What Is A Counter Offer?

Counter Offer

A counter offer isn't merely about asking for a higher salary. It's a strategic move by a candidate in response to an initial salary offer by an employer. Candidates may counter offer if they feel the original offer doesn't measure up to their value and needs, both financially and personally. Here are aspects to consider:

  • Candidate Representation: Recruiters work with the candidate to secure the best possible offer while representing their best interests.
  • Identifying Counter Offer Risks: Accepting a counter offer may sometimes be risky. Executive recruiters can guide on the potential implications.
  • Educating the Candidate: It's crucial to inform the candidate about the pros and cons of counter offers for an informed decision.

Deciding whether to stay or go hinges on the counter offer's attractiveness against other potential job offers. All isn't always as it seems.

What HR should include in response to a counter offer

When a candidate presents a counter offer, it's not to be dismissed. Crafting an artful response can sway the decision towards your favor. Keep in mind - it's not always about more money. So, what should an effective response contain?

A Professional Greeting

Strive for a warm, personable greeting, one that respects the candidate's endeavor to negotiate. Remember, this isn't just a business correspondence; it's a crucial junction in your mutual journey.

A Message Stating Whether You Accept the Candidate's Counter Offer

Clearly indicate your thoughts on the counter offer. They've put forth their expectations, now you present yours. It's okay if it's a no; constructive honesty could be met with more respect.

A Summary of New Terms You Are Offering

The chessboard's reset. Lay out your new terms succinctly, aligning them with the candidate's expressed needs and company constraints. Your solution might even reflect a novel understanding of candidate's expectations.

Reasons Why They Should Join Your Company

Reignite the candidate's interest in your company. Passionate about green initiatives? Show them how your company's a sustainability leader. Remember, you're selling a dream, not just a job.

A Statement Asking Them to Provide a Response to Your Terms

End with a call to action. Without pressuring, encourage a swift response. A subtle nudge could expedite the decision, helping both parties to move forward. This may further demonstrate your commitment and eagerness to have them on board.

How HR can make a counter offer

There's a power that comes from understanding the dynamics of the offer and counter-offer dance. It helps HR professionals draft an offer that's enticing, balanced, and more likely to be accepted.

Consider non-monetary offers

It's not always about the money. Sometimes it's about:

  • Career progression opportunities
  • Impressive benefits packages
  • Flexible working hours

The candidate's values or lifestyle necessities can guide these non-monetary offers. By understanding what's genuinely important to the prospect, one can craft a counter-offer that makes them feel valued and recognized.

Be reasonable about your financial proposal

Money talks, but only when the conversation isn’t one-sided.

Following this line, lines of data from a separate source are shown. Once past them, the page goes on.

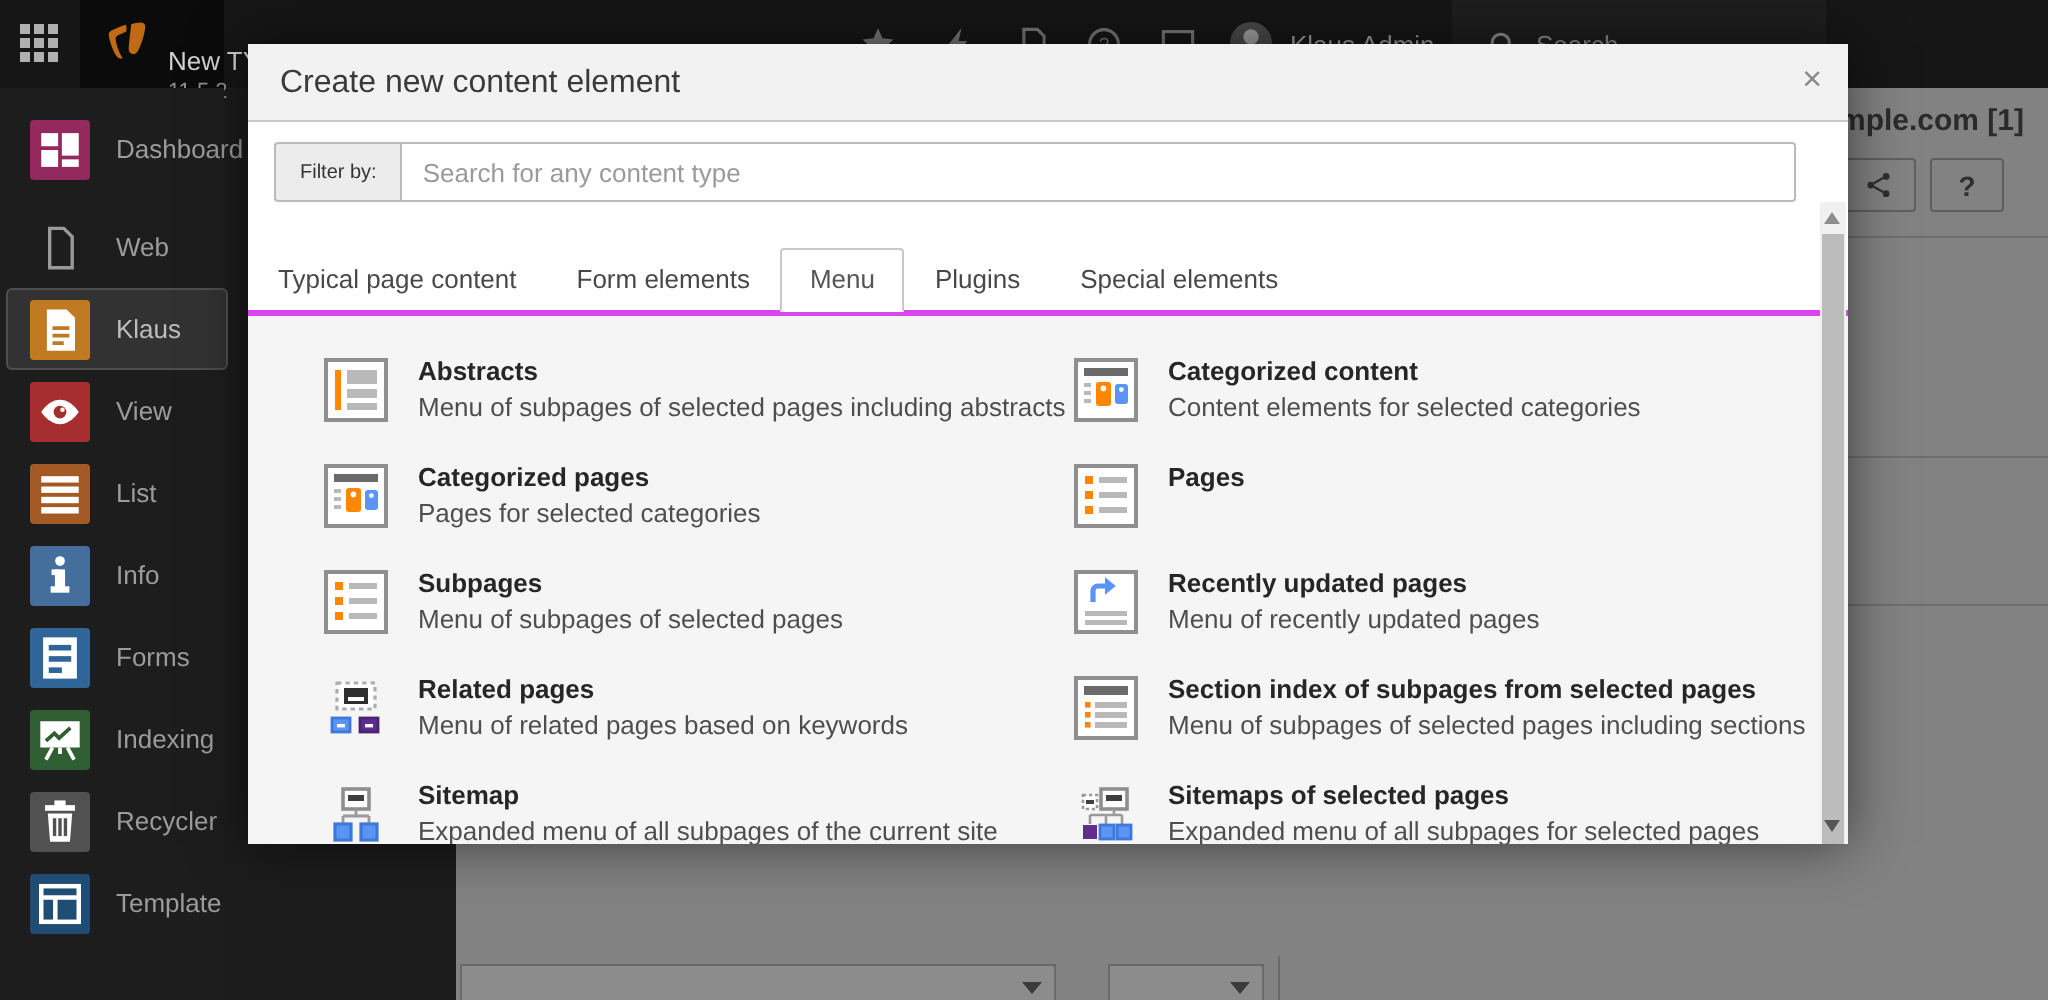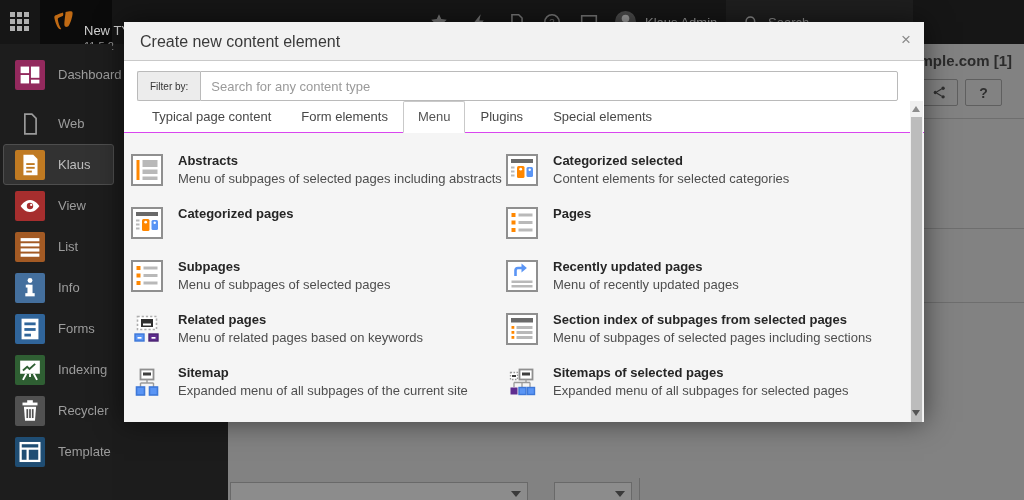"Typical page content" .tabs { border-bottom: 1px solid #d946ef -> 3px solid #d946ef; margin-top: none -> 23px; padding-left: 13px -> none }
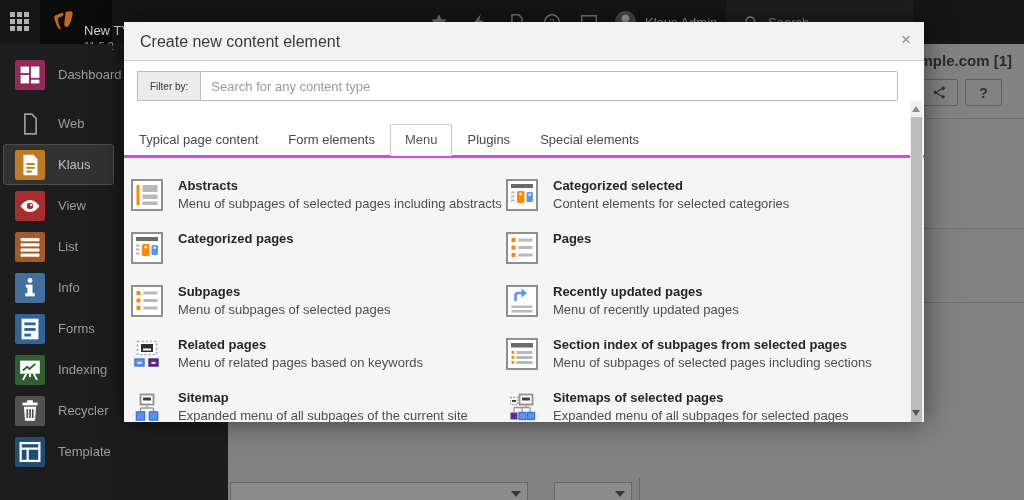"Abstracts" .ce-grid { padding: 19px 20px 0 7px -> 19px 20px 0 38px }
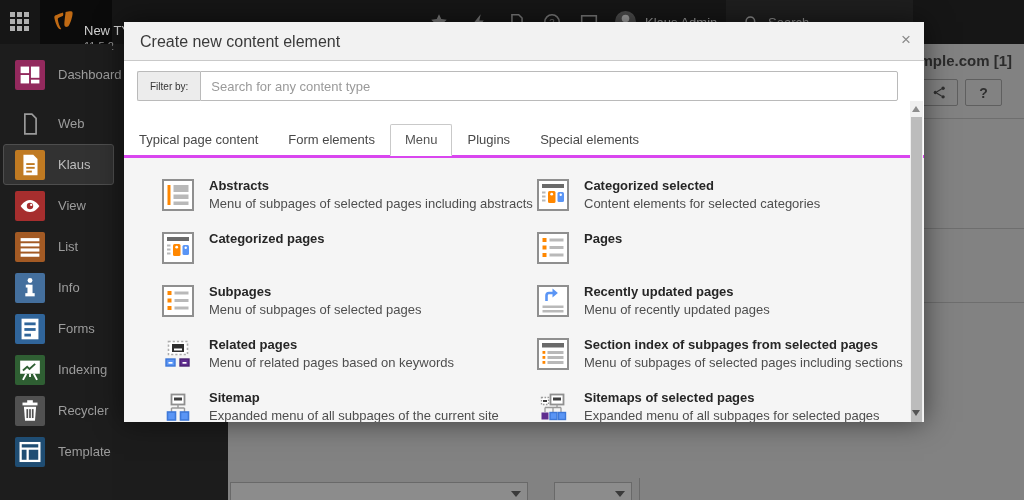"Categorized selected" span.ce-title { text: selected -> content }
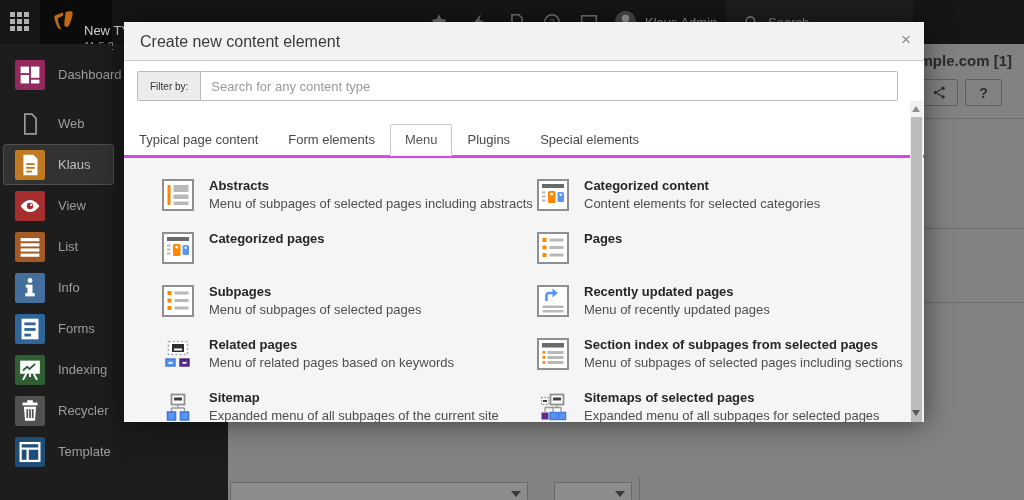"Pages for selected categories" span.ce-desc { html: none -> <span>Pages for selected categories</span> }
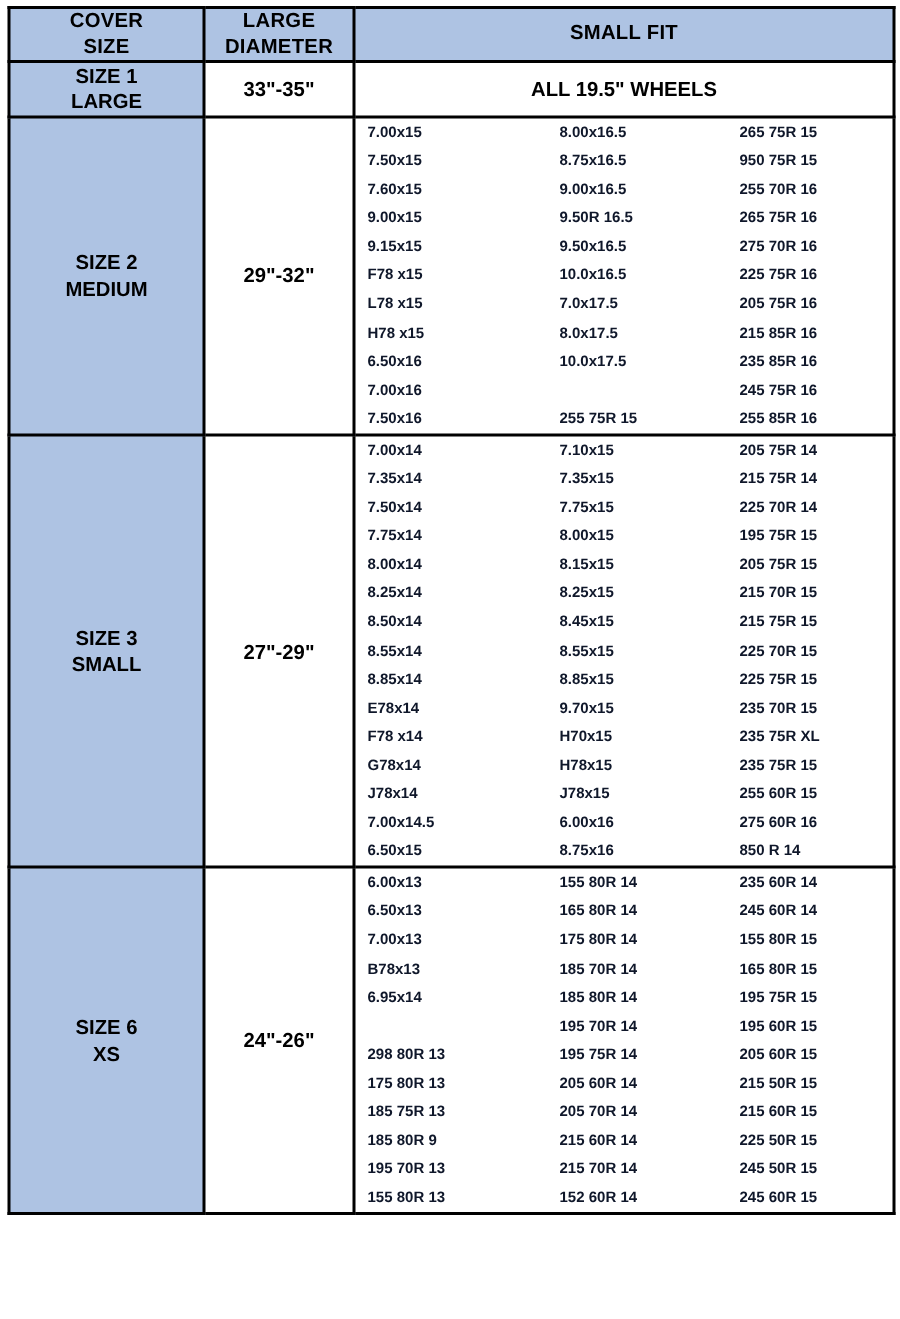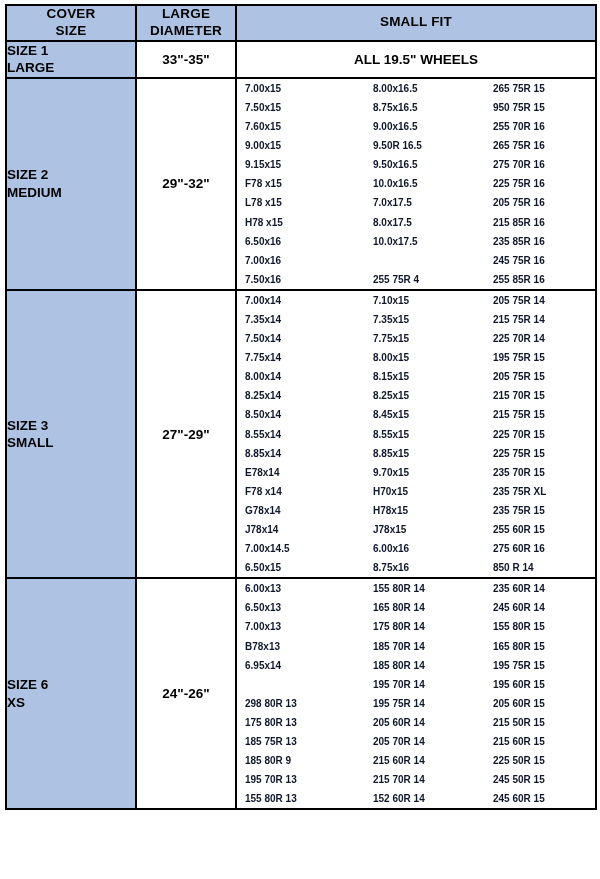"SIZE 1" td.sizecell { text-align: none -> center }
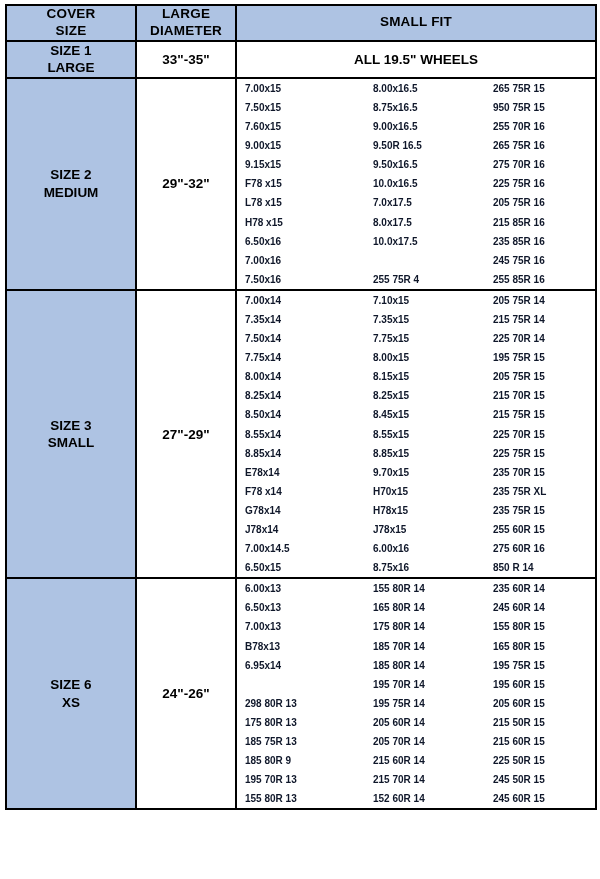"255 75R 4" div.cell { text: 4 -> 15 }
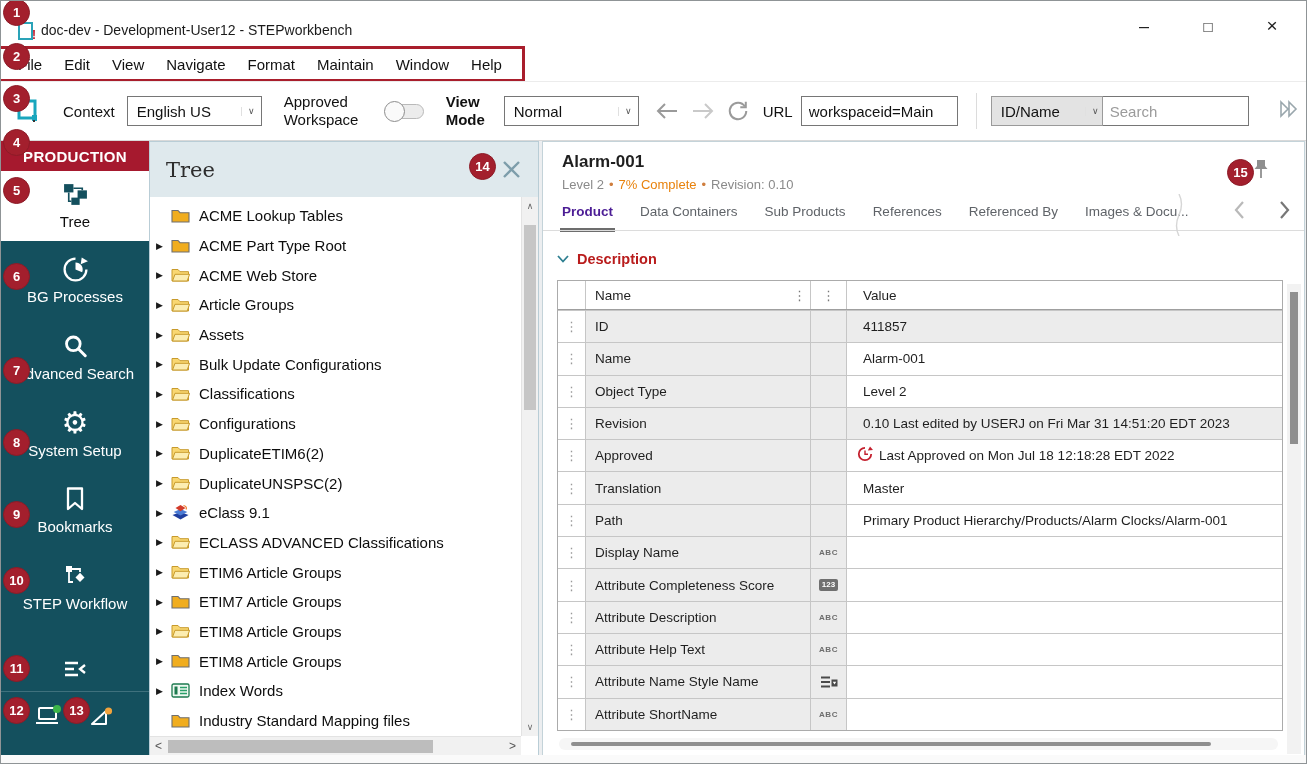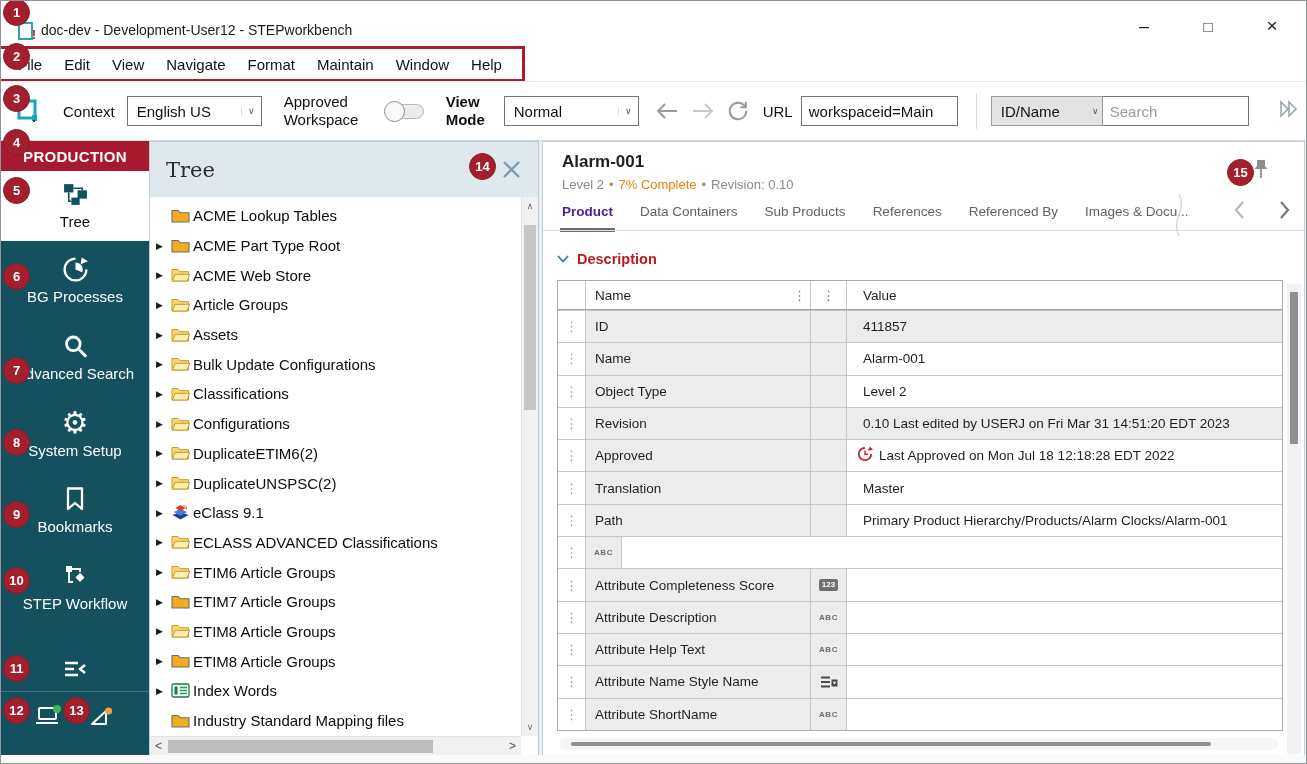"ACME Lookup Tables" .tree-item .lbl { margin-left: 0 -> 6px }
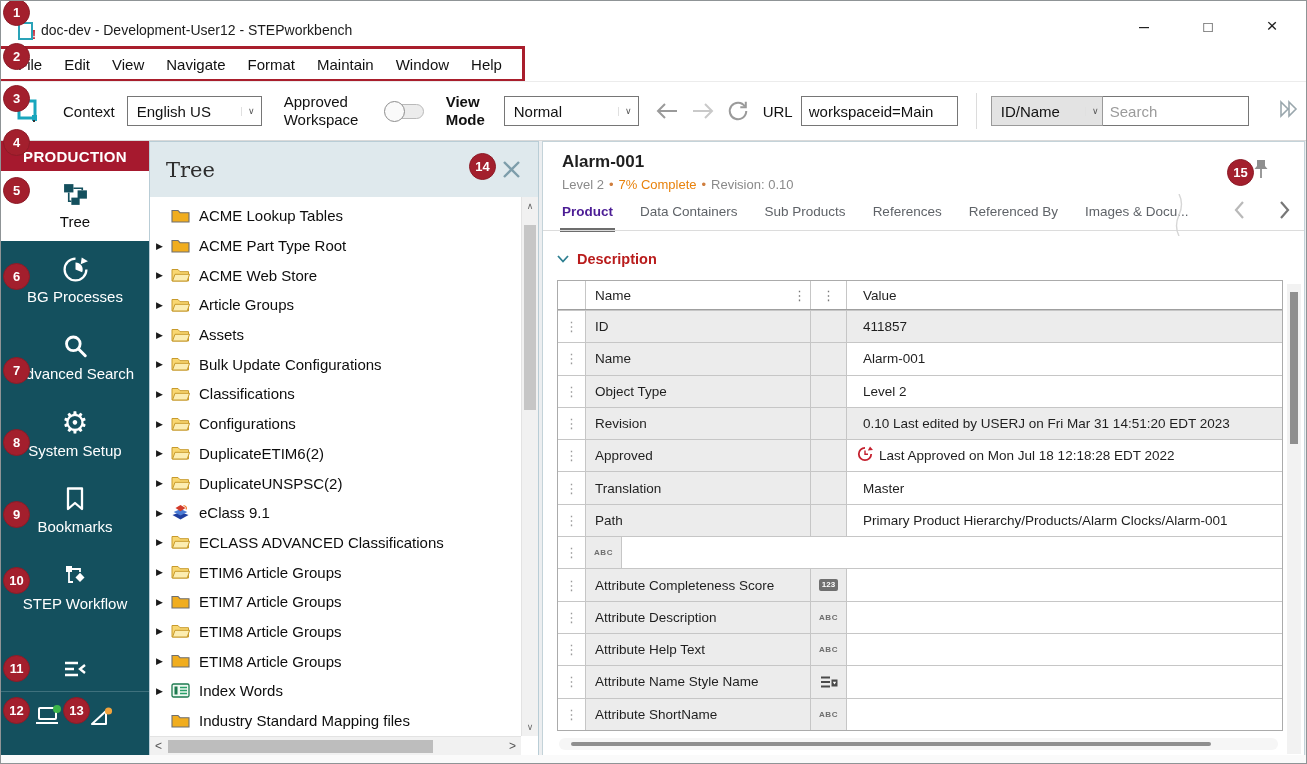"Display Name" div.c-name { html: none -> <div> <span>Display Name</span> </div> }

It's crucial to:

  • Understand the candidate's financial expectations
  • Be aware of the industry standards
  • Balance the budgetary constraints of the company

Being transparent with the candidate about the compensation package, showing them where there’s room for negotiation, and where there’s not, will instill trust.

Follow up

Patience isn’t just a virtue, it's a HR necessity, especially during negotiations. It's essential to:

  • Promptly respond to candidate’s queries
  • Nurture the communication link
  • Give the candidate space to decide

Regular, professional follow-ups signify commitment and respect, creating a favorable impression on the candidate.

Accept that some negotiations fall apart

In the good, the bad, and the unsuccessful negotiations, there's always a lesson to be learned. For those situations where an agreement can't be reached, it's beneficial to:

  • Analyze the negotiation process
  • Identify areas for improvement
  • Use the insights for future negotiations

Recognizing that every negotiation won't always lead to an agreement helps maintain a balanced perspective and a potent preparation for future interactions.